_Source information_
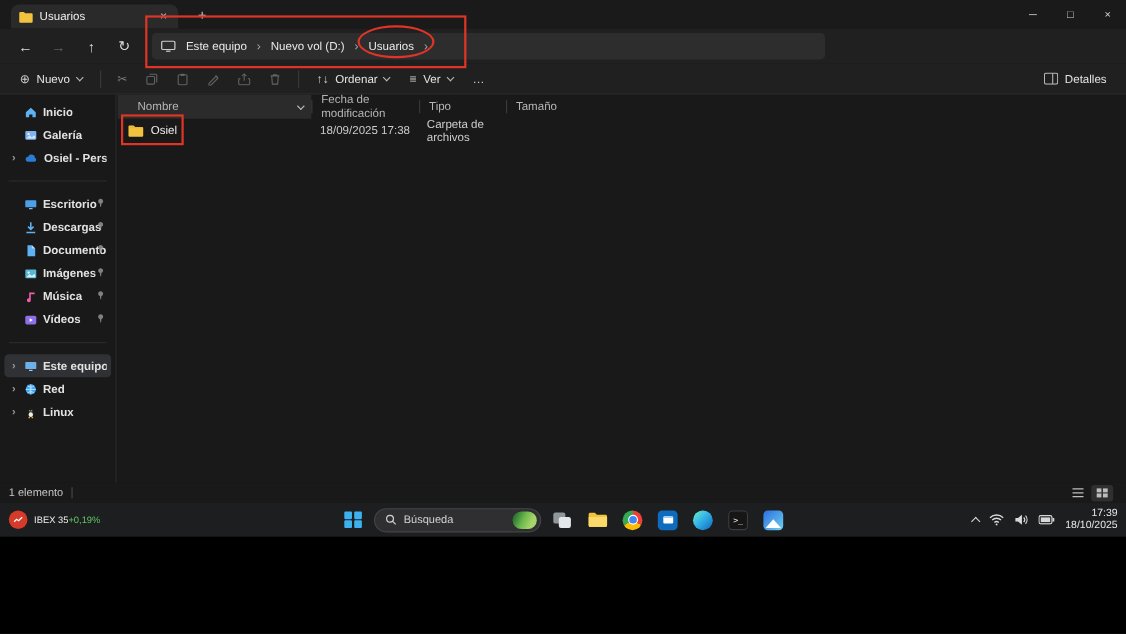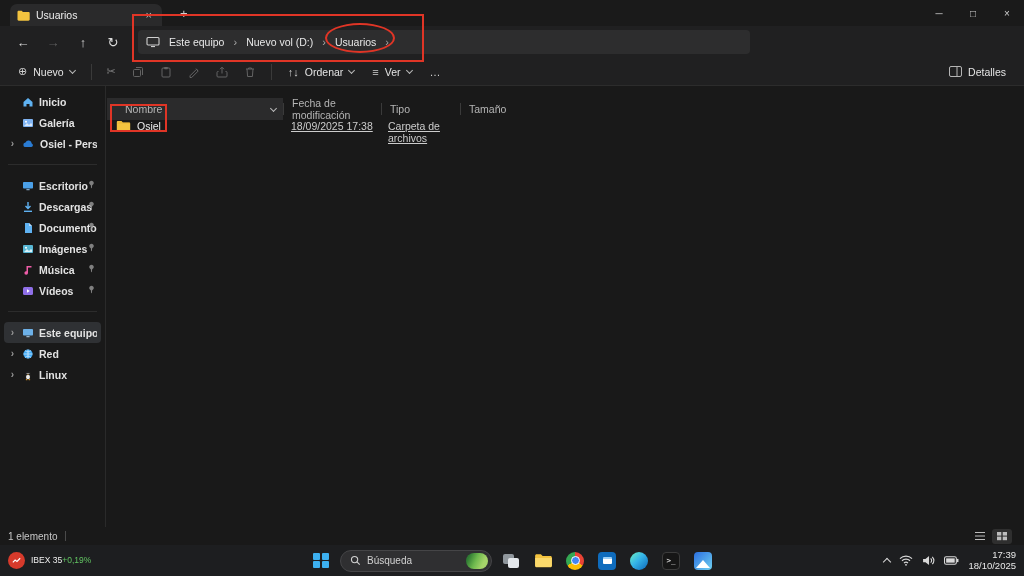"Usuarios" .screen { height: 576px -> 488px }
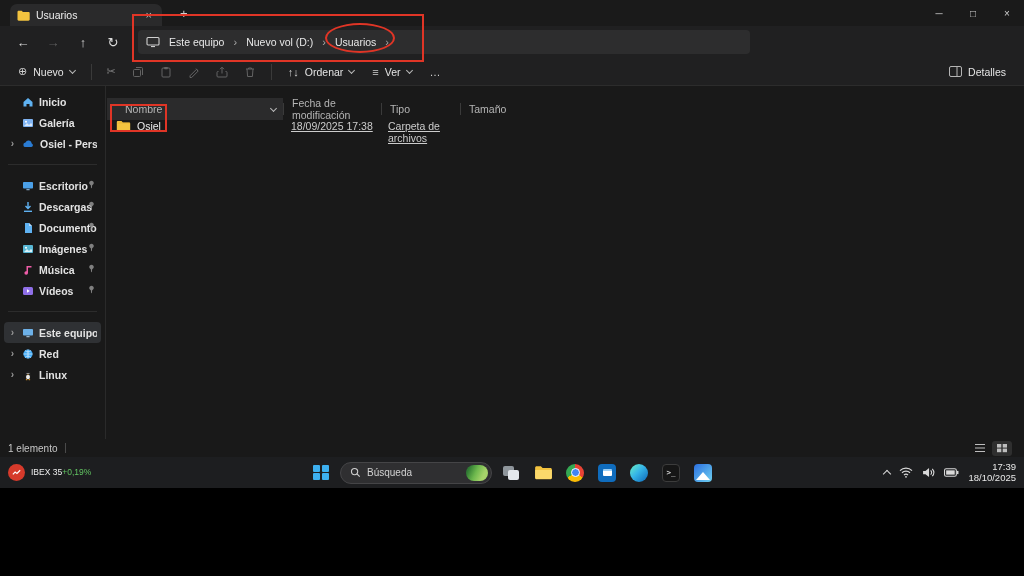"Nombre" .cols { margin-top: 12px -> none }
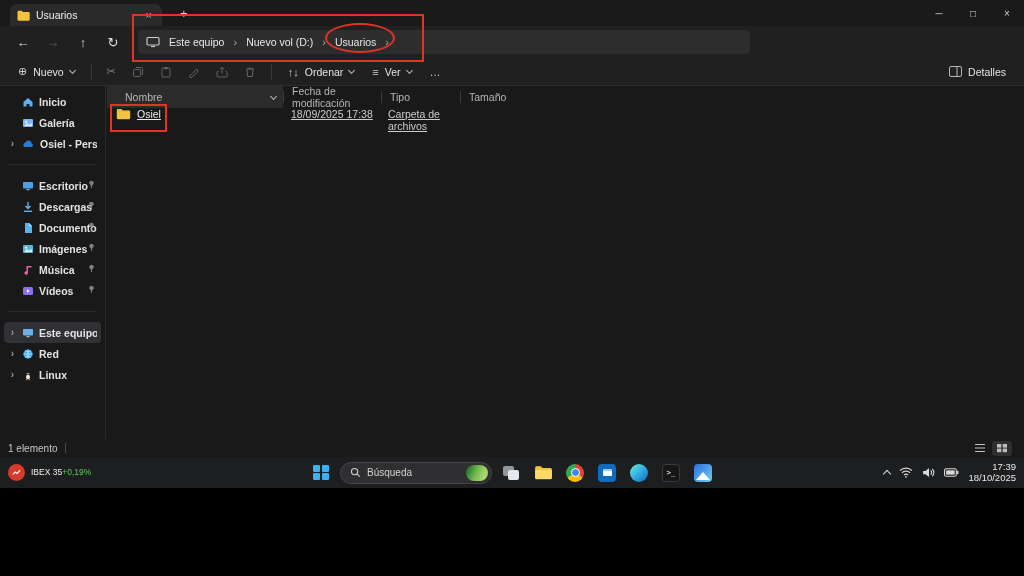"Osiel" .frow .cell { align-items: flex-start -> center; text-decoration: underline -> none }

* * *

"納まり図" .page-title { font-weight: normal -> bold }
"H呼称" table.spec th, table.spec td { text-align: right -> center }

==

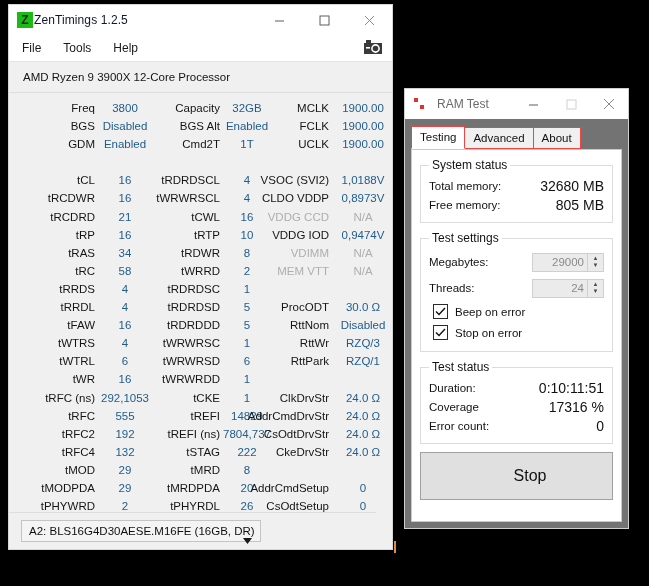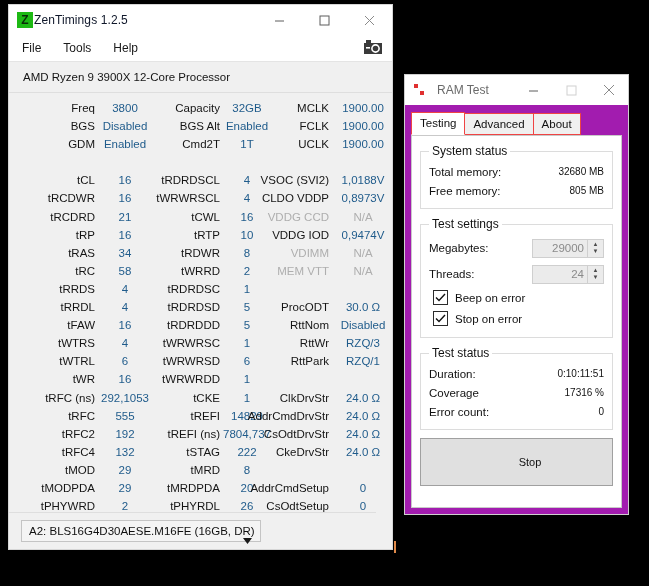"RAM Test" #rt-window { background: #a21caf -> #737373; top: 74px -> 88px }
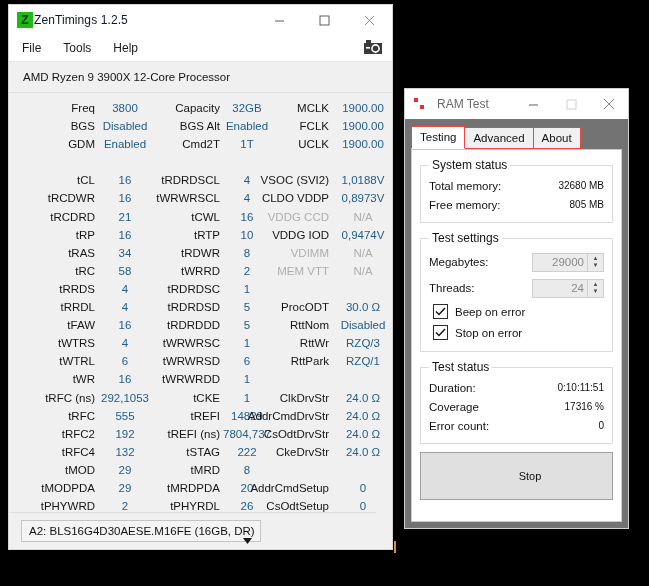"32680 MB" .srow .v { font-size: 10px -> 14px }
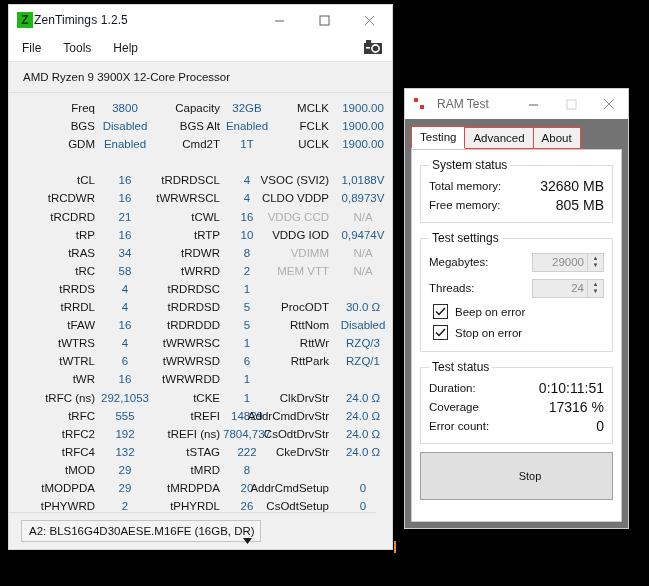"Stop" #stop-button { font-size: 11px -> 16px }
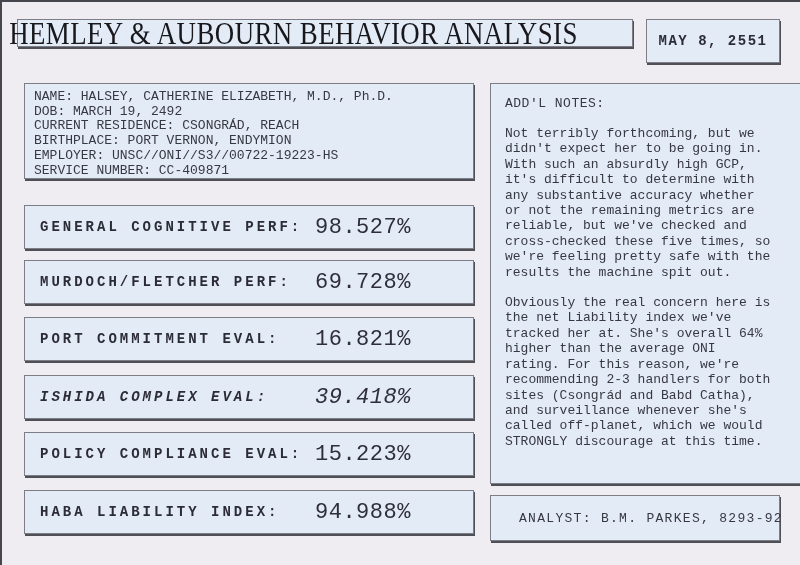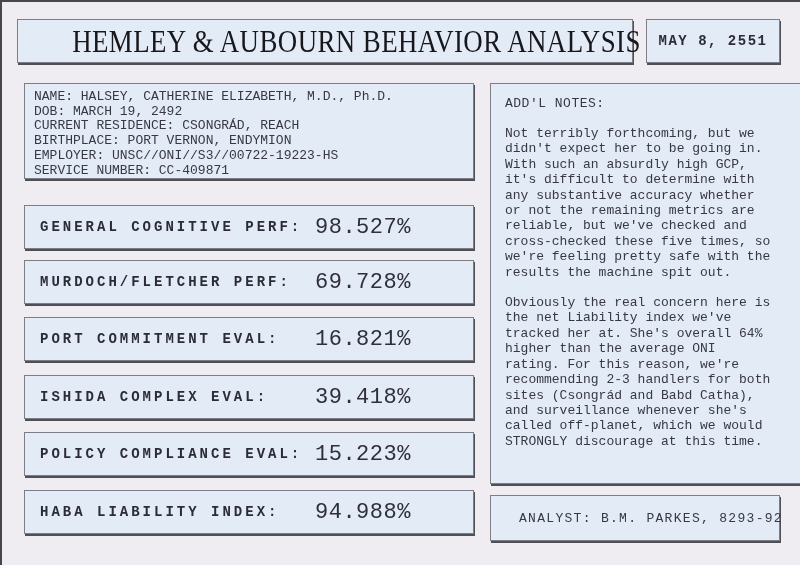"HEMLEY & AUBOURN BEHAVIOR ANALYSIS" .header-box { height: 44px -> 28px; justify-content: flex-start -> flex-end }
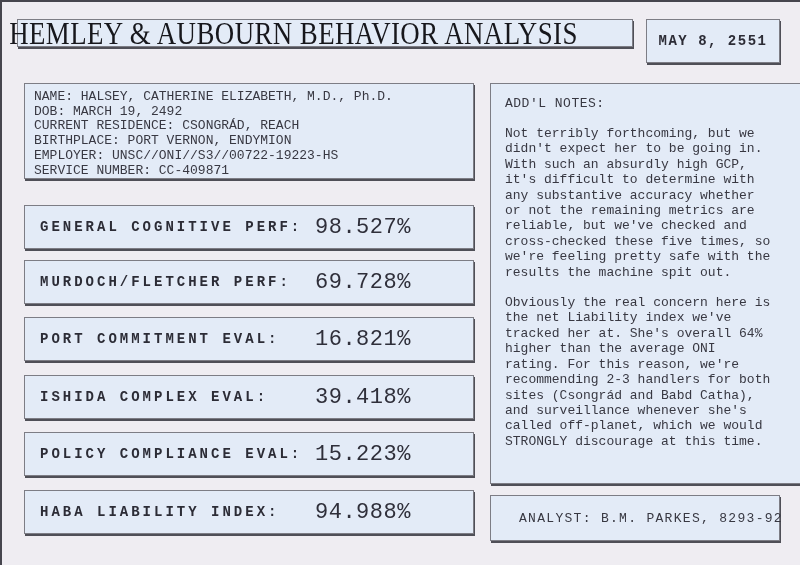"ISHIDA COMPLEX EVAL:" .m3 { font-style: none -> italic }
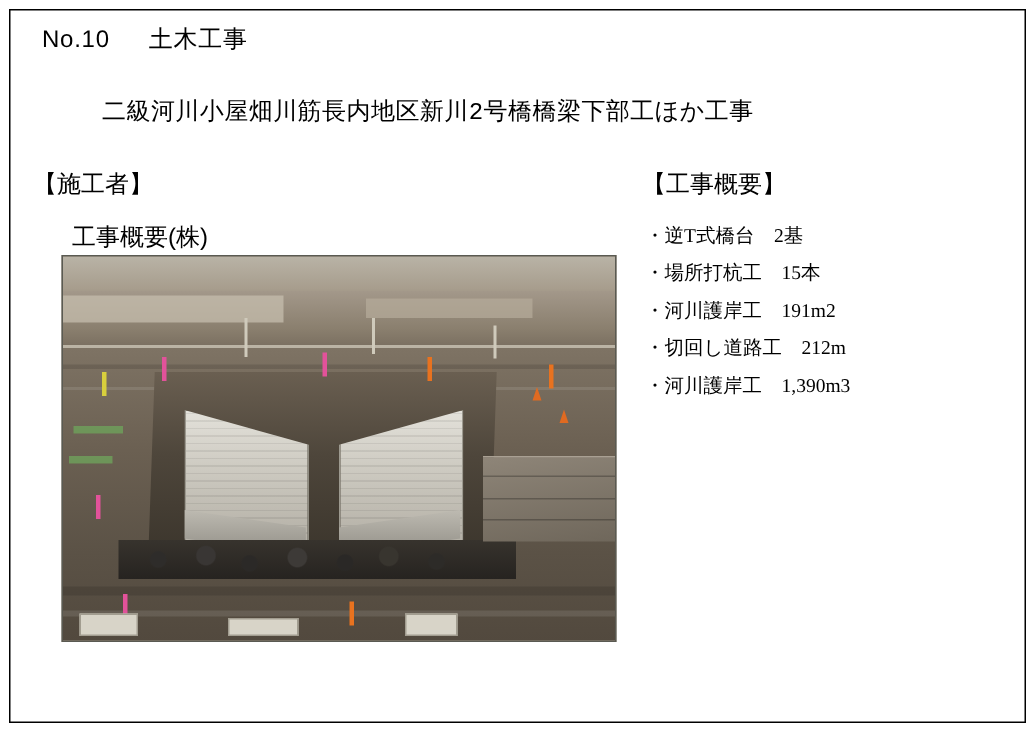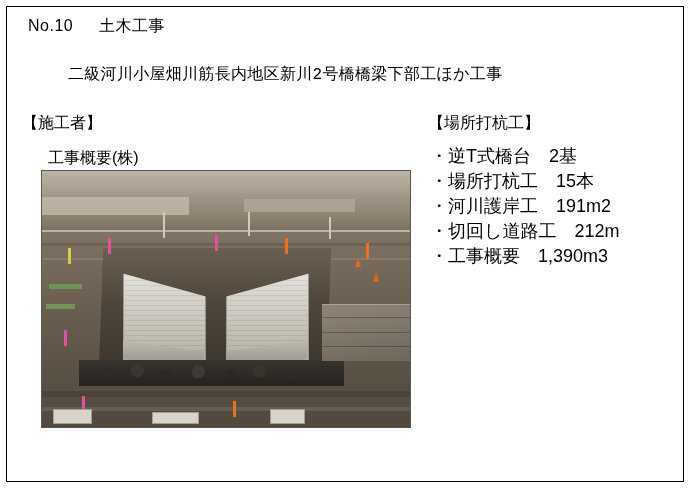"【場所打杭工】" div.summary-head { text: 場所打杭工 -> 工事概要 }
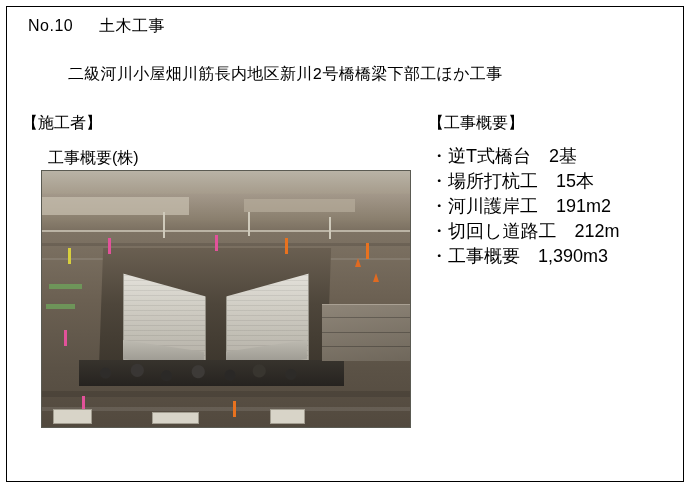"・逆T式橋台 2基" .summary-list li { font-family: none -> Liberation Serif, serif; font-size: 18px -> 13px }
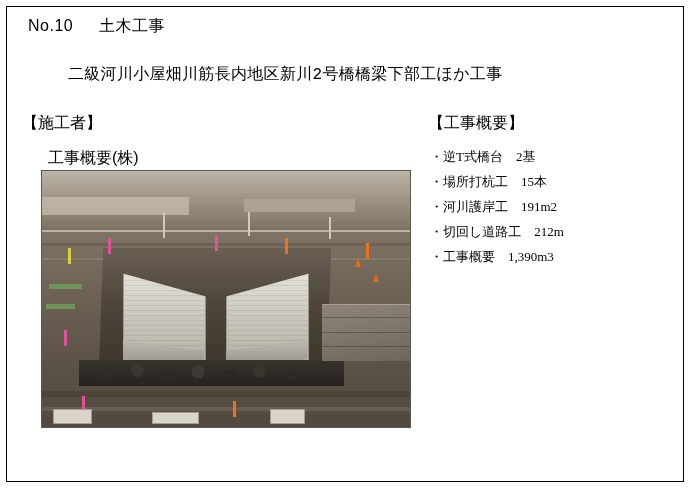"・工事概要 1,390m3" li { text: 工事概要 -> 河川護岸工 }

_What needs to be done_
Output exactly the lines of the listing above that start with the one holding "height: 576px ->" and go on through the one holding "align-items: flex-start ->"; leave the pictures out.

_The answer_
"Usuarios" .screen { height: 576px -> 488px }
"Nombre" .cols { margin-top: 12px -> none }
"Osiel" .frow .cell { align-items: flex-start -> center; text-decoration: underline -> none }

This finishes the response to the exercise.